IDENTIFICATION TERMS
One student has asked: "What sort of response will effectively deal with the short-answer or Identification Terms?"
To do well on each term requires A.) definition; B.) placement in a historical context; C.) an explanation of one historical significance. So for example, the following response to the term, Council of Trent, the following 'Aces' it:
A.) The Council of Trent was a general council of the 16th-century Catholic Church which responded to the Protestant Reformation.
B.) The council at first attempted to find an understanding with Luther's movement and ideas but moved from that to a reform of the church, particularly addressing the problems, e.g., sola scriptura, that Protestants had with Catholicism.
C.) When the nearly 20-year council ended, it had set the Catholic Church on a set path for the next 400 years. This path was one simplifying practices that had grown in the medieval era and re-affirming the twin principles of the early Catholic Church: 1.) biblical authority; 2.) the church's traditional authority (councils, papal decrees, past authorities like St Augustine, etc) which included an on-going and growing power of the papacy.
Observation: Of course we could raise various quibbles with this response, but as a short answer it would get a 10-out-of-10 from me because of its accurate definition, historical context and details, and it provided one very significant result of the council. One is enough.
Quibbles? One might cite the example of Palestrina's simplification of Church music in his Pope Marcellus Mass (which came up in class), or the example of the Jesuits as a support to growing papal power, or St Teresa's own very ordered yet mystical life.
But as it stands, these four sentences are enough for a 10 out of 10. Identification Terms (nouns=person, place, thing or idea) will be drawn from material that we have BOTH heard in class AND appears in your reading. As the answer above suggests, incorporating both secondary and primary sources is the best way to respond.
NOTE:
So, the point is that no one answer is the only best answer. On the other hand, all best answers respond with some precise ideas, details and explain a larger historical significance in the response.

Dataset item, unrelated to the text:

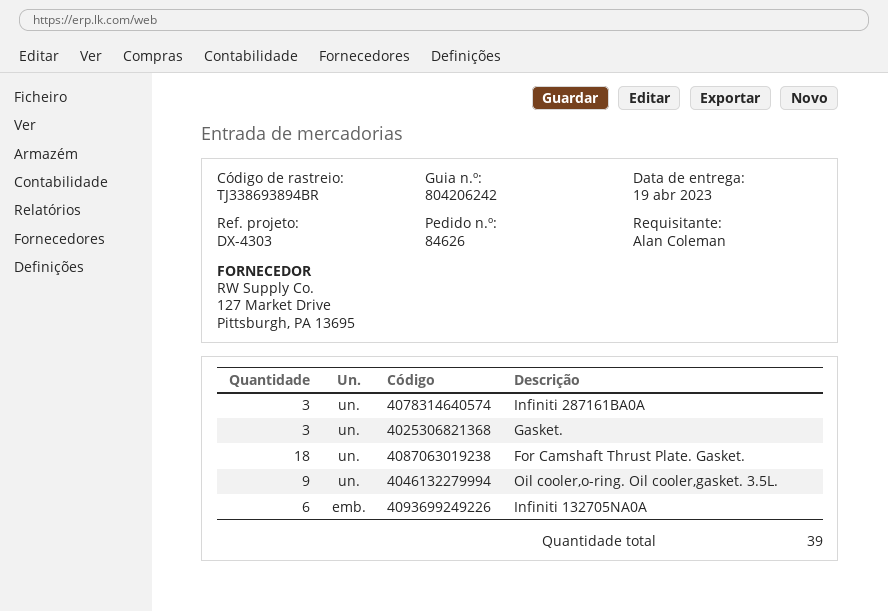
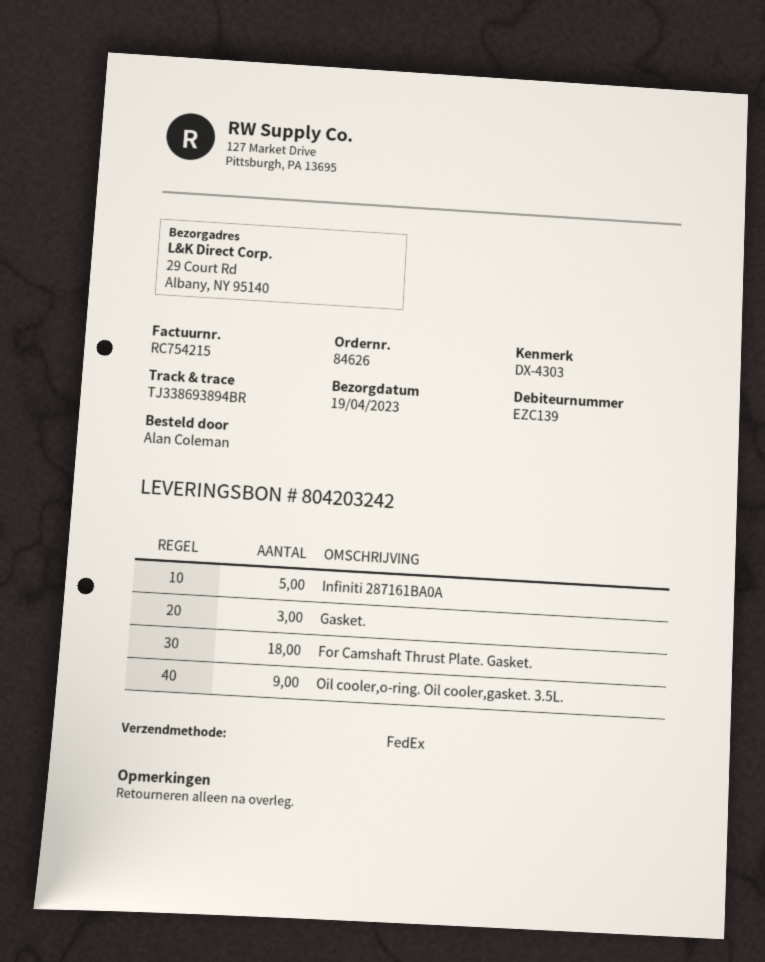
delivery note number: 804206242 -> 804203242
Infiniti 287161BA0A: 3 -> 5
Infiniti 132705NA0A: 6 -> none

All these questions (ID and Essay) are open-ended (i.e., no 'answer book'), so construct your arguments with your own thought, back them up with much evidence, explain how that evidence supports your line of thinking, then conclude clearly even if you do present two or more sides to the inquiry. Your thinking, and your expression of it, matters more than any particular conclusion. So, please, gain depth through the use of the sources.